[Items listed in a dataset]

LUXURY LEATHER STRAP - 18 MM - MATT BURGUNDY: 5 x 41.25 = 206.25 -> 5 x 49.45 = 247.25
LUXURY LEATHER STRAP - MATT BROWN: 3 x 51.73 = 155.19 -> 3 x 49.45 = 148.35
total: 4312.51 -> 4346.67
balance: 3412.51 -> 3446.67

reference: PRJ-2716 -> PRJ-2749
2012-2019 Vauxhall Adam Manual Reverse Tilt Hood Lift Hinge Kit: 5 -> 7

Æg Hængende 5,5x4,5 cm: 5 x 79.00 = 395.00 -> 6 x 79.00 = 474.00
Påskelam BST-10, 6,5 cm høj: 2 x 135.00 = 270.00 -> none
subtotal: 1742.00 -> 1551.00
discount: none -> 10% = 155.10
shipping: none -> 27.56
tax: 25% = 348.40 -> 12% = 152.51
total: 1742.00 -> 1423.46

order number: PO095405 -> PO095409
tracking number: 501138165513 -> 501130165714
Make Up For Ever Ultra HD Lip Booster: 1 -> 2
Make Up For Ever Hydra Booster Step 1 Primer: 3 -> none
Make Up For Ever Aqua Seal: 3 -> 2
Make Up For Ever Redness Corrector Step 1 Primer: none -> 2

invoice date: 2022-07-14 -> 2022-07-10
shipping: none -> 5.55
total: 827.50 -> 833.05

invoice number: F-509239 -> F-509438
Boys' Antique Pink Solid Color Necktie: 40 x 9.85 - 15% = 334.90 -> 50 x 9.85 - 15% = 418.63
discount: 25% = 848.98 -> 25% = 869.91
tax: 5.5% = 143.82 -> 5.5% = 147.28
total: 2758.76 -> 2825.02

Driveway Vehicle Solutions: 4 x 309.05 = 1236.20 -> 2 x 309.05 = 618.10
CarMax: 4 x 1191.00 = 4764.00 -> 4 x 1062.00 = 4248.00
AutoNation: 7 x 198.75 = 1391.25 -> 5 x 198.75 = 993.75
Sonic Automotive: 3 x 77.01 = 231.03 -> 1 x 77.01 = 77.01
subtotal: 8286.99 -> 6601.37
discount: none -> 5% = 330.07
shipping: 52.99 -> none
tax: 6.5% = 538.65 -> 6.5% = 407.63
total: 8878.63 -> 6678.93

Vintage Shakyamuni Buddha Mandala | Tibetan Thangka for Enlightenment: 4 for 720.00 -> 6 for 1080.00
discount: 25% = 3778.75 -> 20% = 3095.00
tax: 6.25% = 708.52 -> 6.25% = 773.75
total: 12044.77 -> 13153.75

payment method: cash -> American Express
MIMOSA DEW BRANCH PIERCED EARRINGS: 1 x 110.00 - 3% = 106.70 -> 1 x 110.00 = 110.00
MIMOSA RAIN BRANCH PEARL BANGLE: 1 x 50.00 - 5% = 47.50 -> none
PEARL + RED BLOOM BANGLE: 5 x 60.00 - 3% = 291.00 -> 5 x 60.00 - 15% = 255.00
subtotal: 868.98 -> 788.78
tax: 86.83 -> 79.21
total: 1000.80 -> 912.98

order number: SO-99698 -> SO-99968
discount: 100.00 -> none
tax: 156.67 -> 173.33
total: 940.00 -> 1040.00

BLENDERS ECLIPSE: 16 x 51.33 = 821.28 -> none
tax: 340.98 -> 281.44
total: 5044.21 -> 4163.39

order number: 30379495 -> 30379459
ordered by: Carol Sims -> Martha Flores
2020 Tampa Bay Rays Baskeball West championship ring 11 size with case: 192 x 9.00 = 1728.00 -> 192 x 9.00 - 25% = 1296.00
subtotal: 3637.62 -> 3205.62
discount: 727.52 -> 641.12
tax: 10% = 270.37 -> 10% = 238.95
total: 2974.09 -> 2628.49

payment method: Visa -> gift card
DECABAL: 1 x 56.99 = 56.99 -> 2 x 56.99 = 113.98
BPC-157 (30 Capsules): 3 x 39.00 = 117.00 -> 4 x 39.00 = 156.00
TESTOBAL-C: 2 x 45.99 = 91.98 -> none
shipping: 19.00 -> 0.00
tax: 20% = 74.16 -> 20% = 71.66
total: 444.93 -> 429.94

**TASK TO COMPLETE:**
Please restate the records word for word. Go from the first line to the line with "Æg Hængende 5,5x4,5" and include both.

**RESULT OF THIS EXERCISE:**
LUXURY LEATHER STRAP - 18 MM - MATT BURGUNDY: 5 x 41.25 = 206.25 -> 5 x 49.45 = 247.25
LUXURY LEATHER STRAP - MATT BROWN: 3 x 51.73 = 155.19 -> 3 x 49.45 = 148.35
total: 4312.51 -> 4346.67
balance: 3412.51 -> 3446.67

reference: PRJ-2716 -> PRJ-2749
2012-2019 Vauxhall Adam Manual Reverse Tilt Hood Lift Hinge Kit: 5 -> 7

Æg Hængende 5,5x4,5 cm: 5 x 79.00 = 395.00 -> 6 x 79.00 = 474.00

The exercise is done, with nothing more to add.